Moyen-Orient : Ursula von der Leyen appelle à éviter l’extension du conflit et plaide pour une solution diplomatique
Face à l’intensification des tensions au Moyen-Orient, la présidente de la Commission européenne, Ursula von der Leyen, a appelé à « travailler sans relâche » afin d’empêcher toute extension du conflit dans la région.
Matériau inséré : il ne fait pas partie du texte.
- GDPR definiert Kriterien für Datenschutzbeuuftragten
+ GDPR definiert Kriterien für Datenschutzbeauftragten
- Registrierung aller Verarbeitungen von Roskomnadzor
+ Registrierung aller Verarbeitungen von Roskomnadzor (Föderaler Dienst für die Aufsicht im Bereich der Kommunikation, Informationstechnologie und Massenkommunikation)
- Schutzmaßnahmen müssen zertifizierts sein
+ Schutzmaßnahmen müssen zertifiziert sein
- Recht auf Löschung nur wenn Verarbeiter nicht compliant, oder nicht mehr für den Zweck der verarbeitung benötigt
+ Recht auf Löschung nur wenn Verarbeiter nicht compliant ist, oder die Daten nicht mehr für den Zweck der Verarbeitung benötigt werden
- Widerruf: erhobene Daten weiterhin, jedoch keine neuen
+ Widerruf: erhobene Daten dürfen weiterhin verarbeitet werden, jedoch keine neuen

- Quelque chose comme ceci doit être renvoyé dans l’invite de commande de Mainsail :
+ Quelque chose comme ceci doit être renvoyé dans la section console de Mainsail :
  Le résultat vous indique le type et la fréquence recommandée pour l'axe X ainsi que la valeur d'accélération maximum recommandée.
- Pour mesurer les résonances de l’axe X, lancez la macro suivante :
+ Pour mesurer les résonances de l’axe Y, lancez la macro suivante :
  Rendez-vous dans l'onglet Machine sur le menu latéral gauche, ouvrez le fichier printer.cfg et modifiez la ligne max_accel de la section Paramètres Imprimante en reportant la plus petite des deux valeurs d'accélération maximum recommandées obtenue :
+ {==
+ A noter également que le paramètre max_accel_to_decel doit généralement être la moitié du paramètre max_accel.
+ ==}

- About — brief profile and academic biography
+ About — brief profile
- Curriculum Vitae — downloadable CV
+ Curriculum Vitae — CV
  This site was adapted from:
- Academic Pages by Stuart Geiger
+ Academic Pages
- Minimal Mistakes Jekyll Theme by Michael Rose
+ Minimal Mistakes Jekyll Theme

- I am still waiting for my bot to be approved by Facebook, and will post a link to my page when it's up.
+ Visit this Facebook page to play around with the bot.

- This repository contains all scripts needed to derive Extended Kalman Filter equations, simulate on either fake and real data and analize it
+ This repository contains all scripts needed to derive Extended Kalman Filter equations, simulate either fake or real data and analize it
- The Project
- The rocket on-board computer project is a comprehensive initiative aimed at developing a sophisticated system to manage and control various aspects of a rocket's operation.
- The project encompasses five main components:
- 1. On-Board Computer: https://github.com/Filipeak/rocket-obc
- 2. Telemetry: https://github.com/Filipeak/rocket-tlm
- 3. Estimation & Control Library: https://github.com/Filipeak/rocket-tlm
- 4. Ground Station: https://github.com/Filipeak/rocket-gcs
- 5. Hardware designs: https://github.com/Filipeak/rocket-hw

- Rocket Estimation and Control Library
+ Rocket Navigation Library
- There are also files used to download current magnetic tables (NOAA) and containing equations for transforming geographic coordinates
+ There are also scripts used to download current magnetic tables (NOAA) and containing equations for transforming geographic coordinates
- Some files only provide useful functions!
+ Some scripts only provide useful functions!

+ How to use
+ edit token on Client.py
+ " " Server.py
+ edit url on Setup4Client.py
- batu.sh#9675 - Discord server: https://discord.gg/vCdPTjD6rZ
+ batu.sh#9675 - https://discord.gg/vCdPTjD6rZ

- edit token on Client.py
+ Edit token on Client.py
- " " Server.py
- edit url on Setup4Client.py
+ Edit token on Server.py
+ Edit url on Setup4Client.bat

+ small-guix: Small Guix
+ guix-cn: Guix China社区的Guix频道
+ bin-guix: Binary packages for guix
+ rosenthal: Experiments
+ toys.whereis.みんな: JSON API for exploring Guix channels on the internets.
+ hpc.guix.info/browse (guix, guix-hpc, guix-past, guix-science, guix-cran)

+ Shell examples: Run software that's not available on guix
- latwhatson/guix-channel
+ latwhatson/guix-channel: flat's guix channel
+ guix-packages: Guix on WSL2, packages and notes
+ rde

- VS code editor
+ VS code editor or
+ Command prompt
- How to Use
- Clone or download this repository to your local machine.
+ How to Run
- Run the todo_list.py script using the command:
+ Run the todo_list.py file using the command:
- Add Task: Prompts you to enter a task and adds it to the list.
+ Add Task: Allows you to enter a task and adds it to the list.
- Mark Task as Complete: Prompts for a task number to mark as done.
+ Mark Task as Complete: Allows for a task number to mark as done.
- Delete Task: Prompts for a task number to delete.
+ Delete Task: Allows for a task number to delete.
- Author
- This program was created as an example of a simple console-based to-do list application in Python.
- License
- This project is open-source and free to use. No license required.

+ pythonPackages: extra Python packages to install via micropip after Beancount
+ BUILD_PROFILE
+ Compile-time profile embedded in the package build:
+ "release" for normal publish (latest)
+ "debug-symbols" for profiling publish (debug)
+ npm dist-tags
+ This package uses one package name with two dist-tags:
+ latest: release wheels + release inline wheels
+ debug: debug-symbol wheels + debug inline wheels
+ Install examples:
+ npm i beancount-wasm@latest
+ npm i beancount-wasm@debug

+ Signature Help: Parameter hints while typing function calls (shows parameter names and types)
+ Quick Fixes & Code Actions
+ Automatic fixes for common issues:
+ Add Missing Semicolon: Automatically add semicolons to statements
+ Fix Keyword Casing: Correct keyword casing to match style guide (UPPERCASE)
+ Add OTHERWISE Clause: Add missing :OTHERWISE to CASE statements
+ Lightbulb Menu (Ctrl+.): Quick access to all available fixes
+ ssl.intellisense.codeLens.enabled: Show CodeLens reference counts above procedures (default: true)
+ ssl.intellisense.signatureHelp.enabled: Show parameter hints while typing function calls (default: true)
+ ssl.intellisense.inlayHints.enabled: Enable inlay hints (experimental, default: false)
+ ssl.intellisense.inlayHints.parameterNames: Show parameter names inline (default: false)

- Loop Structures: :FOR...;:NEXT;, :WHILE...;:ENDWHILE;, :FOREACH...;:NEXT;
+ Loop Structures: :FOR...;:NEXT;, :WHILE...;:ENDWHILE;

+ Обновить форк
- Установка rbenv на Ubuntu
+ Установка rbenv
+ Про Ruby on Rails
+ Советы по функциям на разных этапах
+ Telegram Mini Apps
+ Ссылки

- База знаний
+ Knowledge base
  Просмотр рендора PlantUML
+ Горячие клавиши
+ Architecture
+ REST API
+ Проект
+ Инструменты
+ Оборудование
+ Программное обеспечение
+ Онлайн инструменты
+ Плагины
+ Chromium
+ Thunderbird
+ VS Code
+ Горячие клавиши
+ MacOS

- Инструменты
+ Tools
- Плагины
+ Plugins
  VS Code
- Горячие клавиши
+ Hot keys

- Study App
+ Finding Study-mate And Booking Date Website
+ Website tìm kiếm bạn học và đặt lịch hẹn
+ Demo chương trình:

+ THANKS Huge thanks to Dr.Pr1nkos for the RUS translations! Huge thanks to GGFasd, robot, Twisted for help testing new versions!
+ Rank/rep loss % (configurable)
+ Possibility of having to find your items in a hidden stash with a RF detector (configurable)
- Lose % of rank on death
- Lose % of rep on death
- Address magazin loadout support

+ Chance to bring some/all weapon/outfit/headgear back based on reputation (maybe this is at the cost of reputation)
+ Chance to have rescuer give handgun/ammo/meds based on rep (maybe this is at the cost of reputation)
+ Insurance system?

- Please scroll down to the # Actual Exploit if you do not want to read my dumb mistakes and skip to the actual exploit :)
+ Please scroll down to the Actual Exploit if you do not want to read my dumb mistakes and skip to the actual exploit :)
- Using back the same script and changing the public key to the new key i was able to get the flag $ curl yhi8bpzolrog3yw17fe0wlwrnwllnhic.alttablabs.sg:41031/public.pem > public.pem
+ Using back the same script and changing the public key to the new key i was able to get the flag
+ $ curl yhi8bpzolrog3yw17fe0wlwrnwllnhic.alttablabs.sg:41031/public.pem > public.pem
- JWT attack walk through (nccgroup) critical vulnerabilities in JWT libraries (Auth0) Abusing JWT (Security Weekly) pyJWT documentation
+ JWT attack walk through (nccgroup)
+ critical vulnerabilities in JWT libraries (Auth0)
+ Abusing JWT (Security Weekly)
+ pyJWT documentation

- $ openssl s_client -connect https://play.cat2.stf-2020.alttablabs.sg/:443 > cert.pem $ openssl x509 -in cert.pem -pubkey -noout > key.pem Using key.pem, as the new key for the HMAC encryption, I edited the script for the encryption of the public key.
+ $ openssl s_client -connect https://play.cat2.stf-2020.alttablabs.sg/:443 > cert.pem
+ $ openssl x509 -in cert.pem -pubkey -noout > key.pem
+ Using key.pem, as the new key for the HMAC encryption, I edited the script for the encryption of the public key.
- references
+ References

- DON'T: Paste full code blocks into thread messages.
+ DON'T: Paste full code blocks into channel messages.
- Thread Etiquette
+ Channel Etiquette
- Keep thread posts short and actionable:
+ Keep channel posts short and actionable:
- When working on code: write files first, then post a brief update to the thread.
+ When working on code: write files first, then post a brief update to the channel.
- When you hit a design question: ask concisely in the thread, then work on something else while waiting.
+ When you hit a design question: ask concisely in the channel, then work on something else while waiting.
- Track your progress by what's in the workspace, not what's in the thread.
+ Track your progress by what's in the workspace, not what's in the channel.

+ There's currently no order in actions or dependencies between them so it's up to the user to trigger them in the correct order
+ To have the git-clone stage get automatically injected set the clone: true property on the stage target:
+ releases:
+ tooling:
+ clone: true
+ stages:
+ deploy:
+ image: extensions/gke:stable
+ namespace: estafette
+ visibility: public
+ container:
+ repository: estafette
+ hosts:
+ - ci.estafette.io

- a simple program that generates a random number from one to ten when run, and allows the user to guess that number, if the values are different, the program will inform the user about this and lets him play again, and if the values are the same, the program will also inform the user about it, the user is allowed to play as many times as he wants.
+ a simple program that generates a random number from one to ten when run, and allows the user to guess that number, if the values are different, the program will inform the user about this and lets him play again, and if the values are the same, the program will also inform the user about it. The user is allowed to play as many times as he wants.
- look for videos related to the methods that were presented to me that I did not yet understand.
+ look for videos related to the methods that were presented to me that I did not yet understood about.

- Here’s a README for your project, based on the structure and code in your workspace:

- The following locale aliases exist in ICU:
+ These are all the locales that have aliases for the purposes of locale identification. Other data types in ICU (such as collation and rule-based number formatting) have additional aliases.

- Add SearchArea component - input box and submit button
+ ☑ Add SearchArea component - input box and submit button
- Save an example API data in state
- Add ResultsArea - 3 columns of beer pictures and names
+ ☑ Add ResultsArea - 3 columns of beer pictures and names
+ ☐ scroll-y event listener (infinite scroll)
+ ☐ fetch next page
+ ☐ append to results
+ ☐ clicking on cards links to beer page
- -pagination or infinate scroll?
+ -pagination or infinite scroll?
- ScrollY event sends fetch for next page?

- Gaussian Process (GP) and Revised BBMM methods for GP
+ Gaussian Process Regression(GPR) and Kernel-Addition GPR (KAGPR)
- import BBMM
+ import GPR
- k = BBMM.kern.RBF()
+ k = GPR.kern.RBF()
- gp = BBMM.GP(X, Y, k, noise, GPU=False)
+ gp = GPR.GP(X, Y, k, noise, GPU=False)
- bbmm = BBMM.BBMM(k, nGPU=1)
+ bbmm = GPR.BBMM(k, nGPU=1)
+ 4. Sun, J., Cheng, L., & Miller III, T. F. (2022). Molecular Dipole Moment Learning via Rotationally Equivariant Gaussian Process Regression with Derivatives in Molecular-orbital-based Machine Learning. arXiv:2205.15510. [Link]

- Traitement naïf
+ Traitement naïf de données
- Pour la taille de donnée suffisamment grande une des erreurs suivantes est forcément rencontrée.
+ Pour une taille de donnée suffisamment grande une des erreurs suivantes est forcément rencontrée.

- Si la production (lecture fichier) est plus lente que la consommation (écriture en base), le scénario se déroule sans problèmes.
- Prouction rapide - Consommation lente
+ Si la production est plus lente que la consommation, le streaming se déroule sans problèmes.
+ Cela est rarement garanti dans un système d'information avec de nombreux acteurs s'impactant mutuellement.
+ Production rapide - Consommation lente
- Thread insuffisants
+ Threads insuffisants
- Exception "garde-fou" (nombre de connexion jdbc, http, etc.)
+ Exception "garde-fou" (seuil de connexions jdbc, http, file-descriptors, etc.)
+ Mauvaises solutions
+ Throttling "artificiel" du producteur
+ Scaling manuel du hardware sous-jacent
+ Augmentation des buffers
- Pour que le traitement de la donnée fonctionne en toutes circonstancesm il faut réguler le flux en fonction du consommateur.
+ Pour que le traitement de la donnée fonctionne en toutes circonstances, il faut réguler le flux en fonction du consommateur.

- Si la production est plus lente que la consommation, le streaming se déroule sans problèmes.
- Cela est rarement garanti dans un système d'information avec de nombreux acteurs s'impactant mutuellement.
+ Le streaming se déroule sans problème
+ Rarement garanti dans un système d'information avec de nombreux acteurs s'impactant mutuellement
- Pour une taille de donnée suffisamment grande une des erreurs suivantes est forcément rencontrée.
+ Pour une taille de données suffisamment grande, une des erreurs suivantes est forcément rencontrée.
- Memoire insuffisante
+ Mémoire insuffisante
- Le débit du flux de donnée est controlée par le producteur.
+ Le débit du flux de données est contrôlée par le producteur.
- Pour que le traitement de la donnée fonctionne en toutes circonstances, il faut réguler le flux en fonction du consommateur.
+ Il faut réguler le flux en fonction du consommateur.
Lors d’une déclaration publique, elle a souligné le caractère instable de la situation et la nécessité d’une mobilisation diplomatique rapide.
La cheffe de l’exécutif européen a condamné avec fermeté les actions militaires attribuées à l’Iran et à ses alliés, citant notamment des attaques ayant visé une raffinerie en Arabie saoudite ainsi qu’une base aérienne britannique située à Chypre.
Une réunion extraordinaire à Bruxelles
Dans ce contexte, Ursula von der Leyen a convoqué une réunion exceptionnelle avec l’ensemble des commissaires européens à Bruxelles. Cette session vise à coordonner la réponse politique de l’Union européenne et à évaluer les implications sécuritaires et économiques pour les États membres.
La présidente a insisté sur le fait que la volatilité actuelle exige une approche concertée, combinant diplomatie active et vigilance stratégique.
Transition politique et avenir de l’Iran
Au-delà de la gestion immédiate de la crise, Ursula von der Leyen a estimé que la disparition du guide suprême iranien Ali Khamenei pourrait ouvrir une nouvelle phase politique. Elle a évoqué l’espoir d’une évolution permettant au peuple iranien de déterminer librement son avenir.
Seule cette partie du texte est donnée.